Is your company protected from cyber threats?

Today's treasury infrastructure is changing and, with it, the associated risks of data loss or fraud have multiplied. Within the security community, it is often said that it is not a matter of ‘if’ but ‘when’ you are going to be affected by a security breach. Treasurers need to ensure that controls are in place to protect the corporate assets and, as such, should take a lead role in protecting the company from cyber threats. Securing your company is not a onetime exercise; it is a journey that needs to be reviewed regularly and adapted to new threats. The following is a collation of best practices gathered to help you on the journey to protecting your company from cyber threats.

 

You can’t do it alone

It is unlikely that treasurers have the expertise to protect the company on their own. Therefore, it is best to create a cross-business team with technology, information security and internal audit to jointly protect the firm.
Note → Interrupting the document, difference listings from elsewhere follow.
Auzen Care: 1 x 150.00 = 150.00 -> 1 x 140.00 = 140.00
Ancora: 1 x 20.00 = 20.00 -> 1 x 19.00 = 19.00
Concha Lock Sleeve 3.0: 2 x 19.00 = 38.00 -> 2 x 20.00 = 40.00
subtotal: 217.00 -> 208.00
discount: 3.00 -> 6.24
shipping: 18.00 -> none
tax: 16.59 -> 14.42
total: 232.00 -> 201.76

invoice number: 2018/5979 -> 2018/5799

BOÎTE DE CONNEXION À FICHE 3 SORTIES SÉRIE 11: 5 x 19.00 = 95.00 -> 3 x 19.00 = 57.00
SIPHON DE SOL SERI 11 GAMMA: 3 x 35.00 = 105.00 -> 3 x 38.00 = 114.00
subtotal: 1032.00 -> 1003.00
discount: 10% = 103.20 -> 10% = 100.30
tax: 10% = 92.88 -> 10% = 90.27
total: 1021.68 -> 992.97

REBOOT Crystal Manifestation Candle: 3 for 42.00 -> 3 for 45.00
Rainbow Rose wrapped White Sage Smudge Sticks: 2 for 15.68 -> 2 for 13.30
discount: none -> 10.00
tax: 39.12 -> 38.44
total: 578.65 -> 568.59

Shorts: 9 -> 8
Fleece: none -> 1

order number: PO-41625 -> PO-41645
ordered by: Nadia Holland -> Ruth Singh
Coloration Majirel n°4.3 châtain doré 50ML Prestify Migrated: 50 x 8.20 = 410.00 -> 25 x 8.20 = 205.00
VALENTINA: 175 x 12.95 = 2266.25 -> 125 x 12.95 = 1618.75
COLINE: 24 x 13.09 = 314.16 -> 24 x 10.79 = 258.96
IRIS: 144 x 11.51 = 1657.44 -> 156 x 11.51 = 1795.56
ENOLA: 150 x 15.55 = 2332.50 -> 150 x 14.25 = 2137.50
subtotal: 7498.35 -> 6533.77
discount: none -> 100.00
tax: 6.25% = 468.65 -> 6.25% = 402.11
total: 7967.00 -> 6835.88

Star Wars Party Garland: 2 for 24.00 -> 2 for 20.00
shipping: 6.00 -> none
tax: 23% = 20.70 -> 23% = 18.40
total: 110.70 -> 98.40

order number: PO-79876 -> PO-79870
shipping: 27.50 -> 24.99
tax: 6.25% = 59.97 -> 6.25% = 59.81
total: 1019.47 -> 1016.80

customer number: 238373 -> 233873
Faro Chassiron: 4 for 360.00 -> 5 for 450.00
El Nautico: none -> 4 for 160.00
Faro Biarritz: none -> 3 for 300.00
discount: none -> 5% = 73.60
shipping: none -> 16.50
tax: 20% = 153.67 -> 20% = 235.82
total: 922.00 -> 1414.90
Working together and utilising collective expertise, the team can audit risky processes, run security penetration tests, and then jointly assess the levels of risk to the organisation before determining an action plan.

 

In addition, this is not something that only the leadership team needs to be aware of. To best prepare the organisation, the employees need to be aware of the latest fraud schemes and techniques, and receive proper training on how to successfully identify, prevent and respond to attacks. This training must be provided regularly, so as to keep pace with the constant evolution of the cybercrime landscape. It is a good idea to test the effectiveness of the training through mock phishing exercises internally to ensure the employees follow the proper policies and procedures.

 

Protecting the treasury infrastructure

There can be numerous entry points into a company’s infrastructure. For some, all it takes is an employee plugging in a USB stick they found on their way to work, or an unintentional click on a website (even legitimate ones) to open the infrastructure up to risk. It’s a good idea to review these potential entry points with your technology team to understand what controls you have in place. The below topics provide a good starting point for these discussions:

  • How is your treasury infrastructure (servers, switches, storage, routers, modems, leased lines, etc.) physically restricted from tampering?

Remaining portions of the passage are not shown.